BEGIN Task data

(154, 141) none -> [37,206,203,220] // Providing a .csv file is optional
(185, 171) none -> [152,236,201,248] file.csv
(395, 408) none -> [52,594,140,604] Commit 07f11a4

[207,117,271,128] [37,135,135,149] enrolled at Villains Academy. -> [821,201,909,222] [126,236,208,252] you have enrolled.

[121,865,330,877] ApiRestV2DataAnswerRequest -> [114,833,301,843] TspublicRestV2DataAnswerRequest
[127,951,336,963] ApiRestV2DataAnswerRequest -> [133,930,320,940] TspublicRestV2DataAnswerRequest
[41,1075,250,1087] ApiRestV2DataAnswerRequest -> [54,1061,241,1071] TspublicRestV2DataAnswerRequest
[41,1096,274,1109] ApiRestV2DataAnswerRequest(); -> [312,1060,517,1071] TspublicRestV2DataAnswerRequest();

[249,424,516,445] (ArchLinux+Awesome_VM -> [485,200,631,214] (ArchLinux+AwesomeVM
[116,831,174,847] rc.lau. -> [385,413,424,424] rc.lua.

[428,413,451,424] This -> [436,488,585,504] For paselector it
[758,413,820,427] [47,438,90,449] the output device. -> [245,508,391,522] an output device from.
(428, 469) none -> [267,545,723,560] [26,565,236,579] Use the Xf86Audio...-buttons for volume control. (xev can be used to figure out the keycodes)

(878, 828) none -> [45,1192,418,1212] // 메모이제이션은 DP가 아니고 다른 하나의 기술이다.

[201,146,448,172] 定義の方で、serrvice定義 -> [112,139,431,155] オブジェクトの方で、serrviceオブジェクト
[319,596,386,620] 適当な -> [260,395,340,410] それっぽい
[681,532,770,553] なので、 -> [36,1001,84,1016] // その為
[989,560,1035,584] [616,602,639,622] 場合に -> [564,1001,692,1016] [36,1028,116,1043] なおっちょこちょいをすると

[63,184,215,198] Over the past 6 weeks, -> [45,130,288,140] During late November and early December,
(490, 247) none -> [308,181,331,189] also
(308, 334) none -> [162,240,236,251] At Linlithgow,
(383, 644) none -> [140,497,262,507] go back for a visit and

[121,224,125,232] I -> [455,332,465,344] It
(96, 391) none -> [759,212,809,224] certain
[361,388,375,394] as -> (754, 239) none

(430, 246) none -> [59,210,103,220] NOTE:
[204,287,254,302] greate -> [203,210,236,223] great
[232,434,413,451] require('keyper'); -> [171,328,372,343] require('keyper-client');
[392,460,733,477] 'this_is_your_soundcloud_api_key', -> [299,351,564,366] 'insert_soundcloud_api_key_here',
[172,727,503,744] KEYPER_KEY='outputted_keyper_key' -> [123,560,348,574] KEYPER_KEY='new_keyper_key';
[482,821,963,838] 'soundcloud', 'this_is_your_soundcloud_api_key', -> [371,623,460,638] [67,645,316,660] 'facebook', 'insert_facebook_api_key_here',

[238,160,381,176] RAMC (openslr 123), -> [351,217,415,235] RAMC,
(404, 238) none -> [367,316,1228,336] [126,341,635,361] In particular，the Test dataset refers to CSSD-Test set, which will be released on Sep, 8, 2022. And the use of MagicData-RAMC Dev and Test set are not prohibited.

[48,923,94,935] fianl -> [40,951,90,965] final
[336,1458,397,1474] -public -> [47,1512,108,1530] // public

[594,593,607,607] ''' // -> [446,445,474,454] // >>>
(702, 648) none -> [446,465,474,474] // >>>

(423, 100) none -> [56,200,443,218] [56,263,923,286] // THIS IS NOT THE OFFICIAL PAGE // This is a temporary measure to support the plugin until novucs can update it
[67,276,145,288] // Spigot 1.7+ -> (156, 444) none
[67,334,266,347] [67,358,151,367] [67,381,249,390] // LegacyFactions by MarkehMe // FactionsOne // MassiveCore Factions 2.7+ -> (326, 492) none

END Task data

From the line with "[67,276,145,288] // Spigot" through the last line of the records, set down every line exactly as written and leave out all others.

(Task answer):
[67,276,145,288] // Spigot 1.7+ -> (156, 444) none
[67,334,266,347] [67,358,151,367] [67,381,249,390] // LegacyFactions by MarkehMe // FactionsOne // MassiveCore Factions 2.7+ -> (326, 492) none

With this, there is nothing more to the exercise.